Efektifkah Stimulus?

Pada posting lalu, saya telah memaparkan rencana stimulus pemerintah dan dampak yang diharapkan. Kali ini, saya akan menganalisis apakah stimulus tersebut akan mencapai tujuannya.

Masalah utama perekonomian kita saat ini berada di sisi ekspor. Krisis di Amerika dan Eropa menjalar ke perekonomian dunia melalui jalur perdagangan internasional. Setiap negara yang menjadikan kedua wilayah itu sebagai tujuan utama ekspor akan mengalami penurunan pendapatan pada sektor ekspor. Amerika Serikat merupakan negara tujuan ekspor Indonesia yang kedua terbesar setelah Jepang. Penurunan ekspor ke Amerika Serikat akan mendorong perusahaan eksportir memberhentikan sebagian atau seluruh pekerjanya.

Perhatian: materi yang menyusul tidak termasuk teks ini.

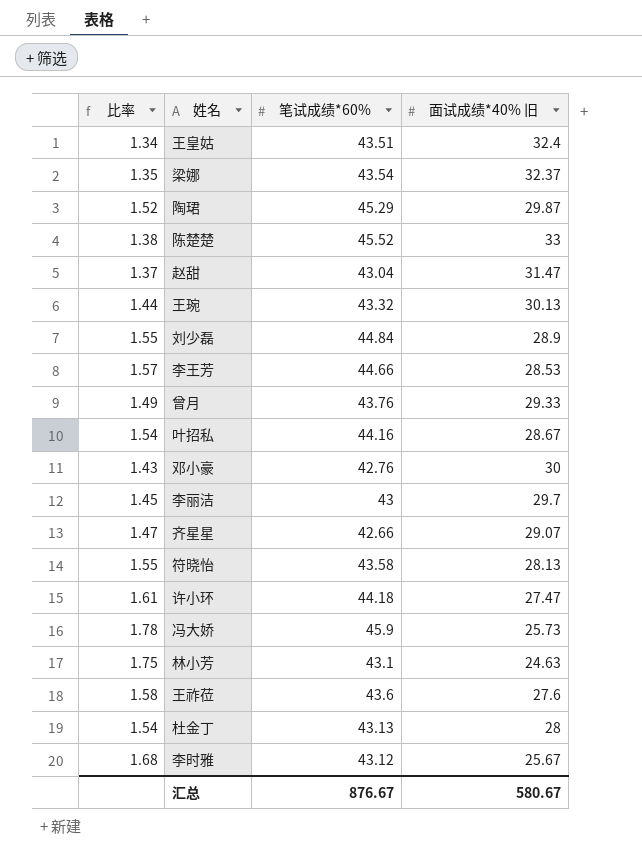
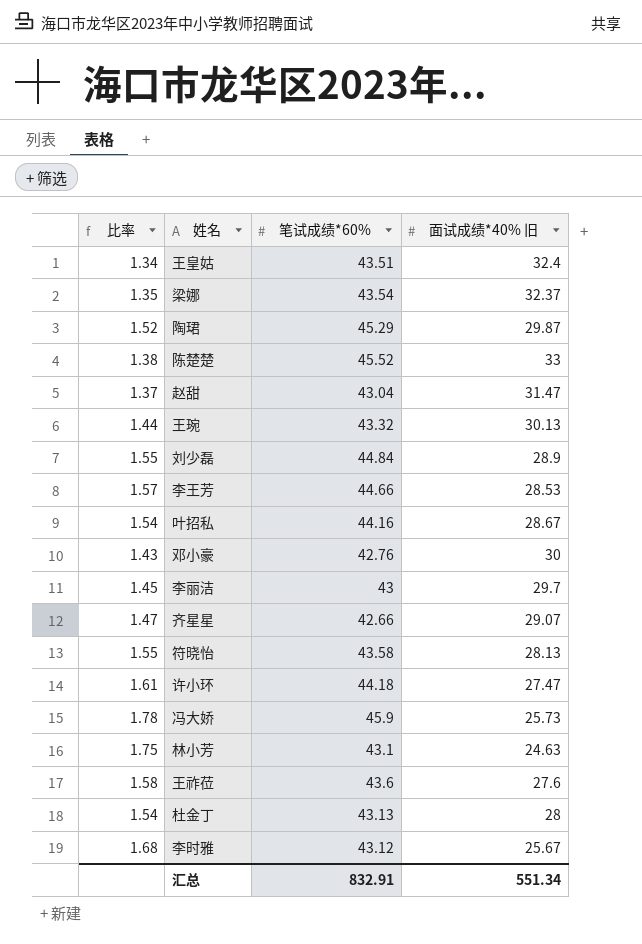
row 曾月: 1.49 | 43.76 | 29.33 -> none
汇总 | 笔试成绩*60%: 876.67 -> 832.91
汇总 | 面试成绩*40% 旧: 580.67 -> 551.34

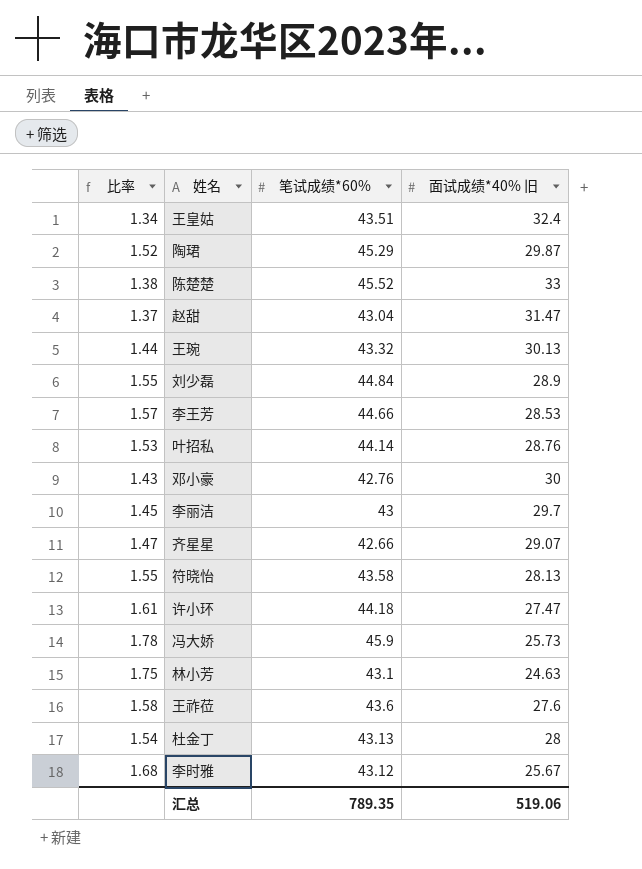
row 梁娜: 1.35 | 43.54 | 32.37 -> none
叶招私 | 比率: 1.54 -> 1.53
叶招私 | 笔试成绩*60%: 44.16 -> 44.14
叶招私 | 面试成绩*40% 旧: 28.67 -> 28.76
汇总 | 笔试成绩*60%: 832.91 -> 789.35
汇总 | 面试成绩*40% 旧: 551.34 -> 519.06

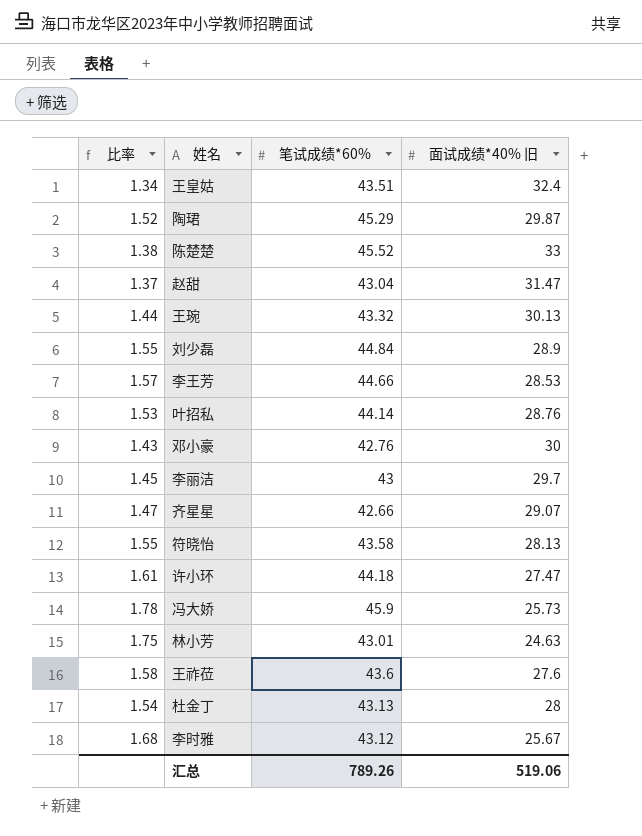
林小芳 | 笔试成绩*60%: 43.1 -> 43.01
汇总 | 笔试成绩*60%: 789.35 -> 789.26

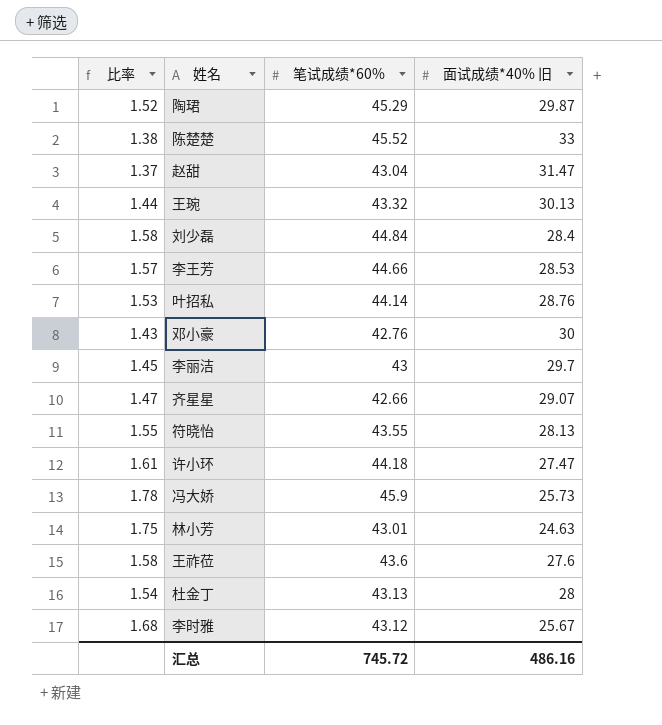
row 王皇姑: 1.34 | 43.51 | 32.4 -> none
刘少磊 | 比率: 1.55 -> 1.58
刘少磊 | 面试成绩*40% 旧: 28.9 -> 28.4
符晓怡 | 笔试成绩*60%: 43.58 -> 43.55
汇总 | 笔试成绩*60%: 789.26 -> 745.72
汇总 | 面试成绩*40% 旧: 519.06 -> 486.16

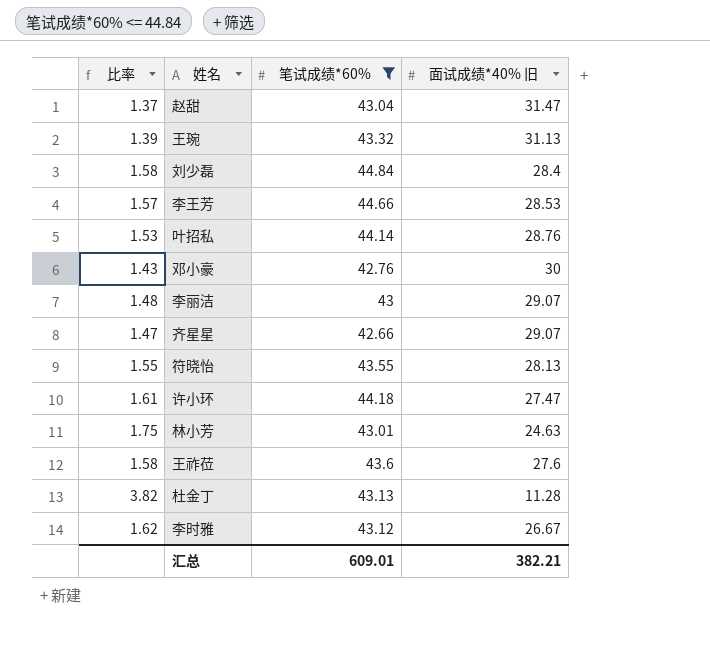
filter: none -> 笔试成绩*60% <= 44.84
王琬 | 比率: 1.44 -> 1.39
王琬 | 面试成绩*40% 旧: 30.13 -> 31.13
李丽洁 | 比率: 1.45 -> 1.48
李丽洁 | 面试成绩*40% 旧: 29.7 -> 29.07
杜金丁 | 比率: 1.54 -> 3.82
杜金丁 | 面试成绩*40% 旧: 28 -> 11.28
李时雅 | 比率: 1.68 -> 1.62
李时雅 | 面试成绩*40% 旧: 25.67 -> 26.67
汇总 | 笔试成绩*60%: 745.72 -> 609.01
汇总 | 面试成绩*40% 旧: 486.16 -> 382.21

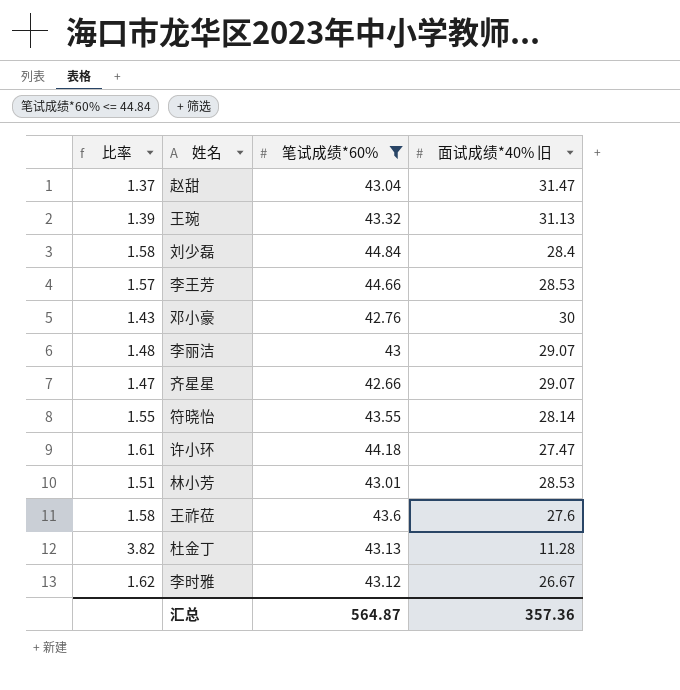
row 叶招私: 1.53 | 44.14 | 28.76 -> none
符晓怡 | 面试成绩*40% 旧: 28.13 -> 28.14
林小芳 | 比率: 1.75 -> 1.51
林小芳 | 面试成绩*40% 旧: 24.63 -> 28.53
汇总 | 笔试成绩*60%: 609.01 -> 564.87
汇总 | 面试成绩*40% 旧: 382.21 -> 357.36

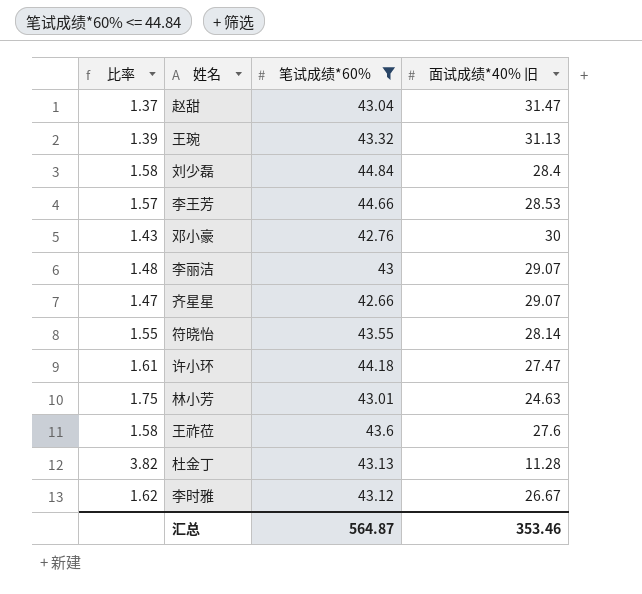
林小芳 | 比率: 1.51 -> 1.75
林小芳 | 面试成绩*40% 旧: 28.53 -> 24.63
汇总 | 面试成绩*40% 旧: 357.36 -> 353.46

Sekarang kita lihat rencana stimulus dari pemerintah. Sebagian besar rencana tersebut tidak ada kaitannya dengan sektor ekspor kita. Argumen di balik stimulus tersebut adalah bahwa belanja pemerintah dan konsumsi masyarakat harus didorong untuk mengkompensasi penurunan ekspor, sehingga pertumbuhan ekonomi dan penyerapan pekerjaan dapat terjaga.

Ada empat kritik saya terhadap argumen tersebut. Pertama, pengangguran tercipta pada industri penghasil barang ekspor, akan tetapi stimulus juga disalurkan pada industri-industri selainnya. Stimulus di luar sektor ekspor tidak akan mampu menyerap pengangguran dari sektor ekspor. Hal ini disebabkan penganggur mantan pekerja sektor ekspor belum tentu memiliki ketrampilan untuk dipekerjakan di sektor lain, misal infrastruktur.

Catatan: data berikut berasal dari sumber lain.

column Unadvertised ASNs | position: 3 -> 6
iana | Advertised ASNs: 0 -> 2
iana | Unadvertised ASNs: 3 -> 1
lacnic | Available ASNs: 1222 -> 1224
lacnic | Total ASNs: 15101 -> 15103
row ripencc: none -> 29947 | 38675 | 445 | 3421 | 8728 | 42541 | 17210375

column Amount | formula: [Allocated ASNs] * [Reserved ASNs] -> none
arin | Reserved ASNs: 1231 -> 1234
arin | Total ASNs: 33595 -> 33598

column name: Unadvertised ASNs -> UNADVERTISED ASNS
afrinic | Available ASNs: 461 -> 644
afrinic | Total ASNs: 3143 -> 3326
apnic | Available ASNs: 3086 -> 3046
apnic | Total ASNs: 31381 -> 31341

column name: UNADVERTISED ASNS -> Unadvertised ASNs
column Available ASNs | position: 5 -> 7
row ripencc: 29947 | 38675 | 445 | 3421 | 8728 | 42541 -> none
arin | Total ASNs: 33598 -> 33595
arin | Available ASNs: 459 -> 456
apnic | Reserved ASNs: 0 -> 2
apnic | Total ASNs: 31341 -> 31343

Kedua, stimulus pada sektor lain yang sudah mendekati full employment tidak akan efektif menyerap tenaga kerja baru. Belanja pada proyek infrastruktur akan mengalihkan perusahaan dan pekerjanya dari proyek swasta sehingga menurunkan investasi.

Ketiga, stimulus yang dibiayai dengan surat utang akan mengalihkan dana dari investasi swasta. Pemerintah harus menawarkan bunga yang bersaing dengan utang swasta dan imbal saham agar surat utangnya terjual. Dampaknya, swasta menderita biaya modal lebih tinggi dan beberapa proyek investasi tidak lagi layak pada tingkat bunga yang lebih tinggi. Penurunan investasi karena peningkatan belanja pemerintah ini mengurangi dampak stimulus pada pertumbuhan ekonomi dan penyerapan tenaga kerja.

Keempat, kita perlu memikirkan beban pelunasan utang dan pembayaran bunga bagi pemerintahan mendatang. Penurunan belanja pemerintah atau kenaikan pajak di masa mendatang memperlambat pertumbuhan di masa itu. Apakah kita yakin keadaan ekonomi saat ini sedemikian gawatnya sehingga harus ditolong dengan mengorbankan pertumbuhan ekonomi di masa mendatang?